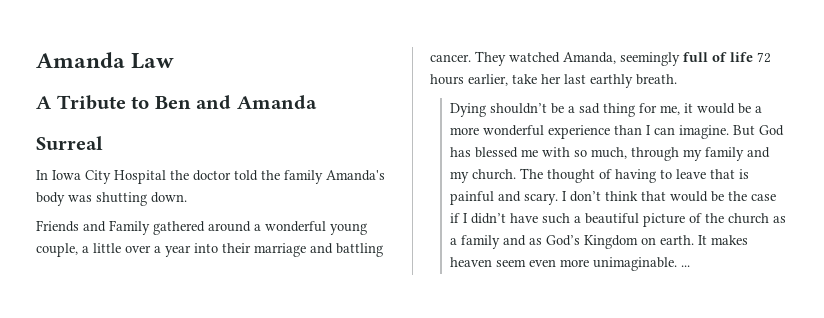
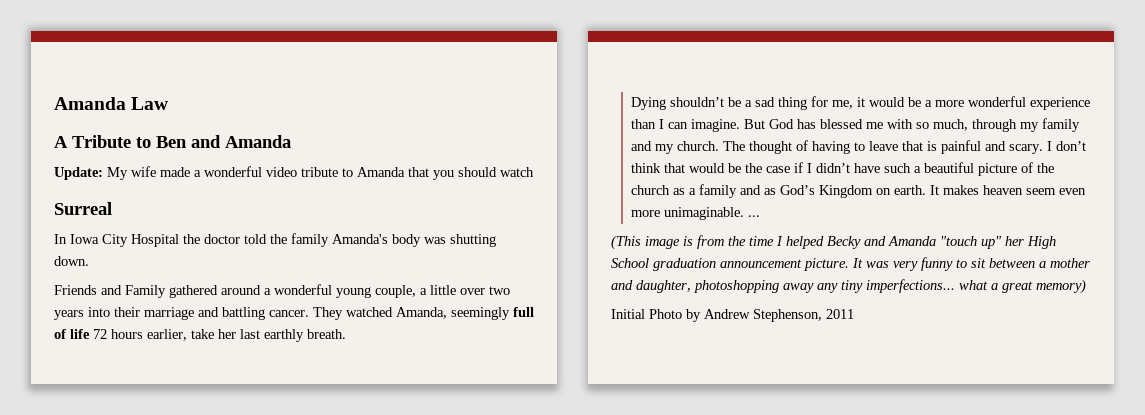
+ Update: My wife made a wonderful video tribute to Amanda that you should watch
- Friends and Family gathered around a wonderful young couple, a little over a year into their marriage and battling cancer.
+ Friends and Family gathered around a wonderful young couple, a little over two years into their marriage and battling cancer.
+ (This image is from the time I helped Becky and Amanda "touch up" her High School graduation announcement picture. It was very funny to sit between a mother and daughter, photoshopping away any tiny imperfections... what a great memory)
+ Initial Photo by Andrew Stephenson, 2011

> [EXERCISE DESCRIPTION] This exercise asks for the data above to be given again exactly, without pictures.

> [ANSWER]
+ Update: My wife made a wonderful video tribute to Amanda that you should watch
- Friends and Family gathered around a wonderful young couple, a little over a year into their marriage and battling cancer.
+ Friends and Family gathered around a wonderful young couple, a little over two years into their marriage and battling cancer.
+ (This image is from the time I helped Becky and Amanda "touch up" her High School graduation announcement picture. It was very funny to sit between a mother and daughter, photoshopping away any tiny imperfections... what a great memory)
+ Initial Photo by Andrew Stephenson, 2011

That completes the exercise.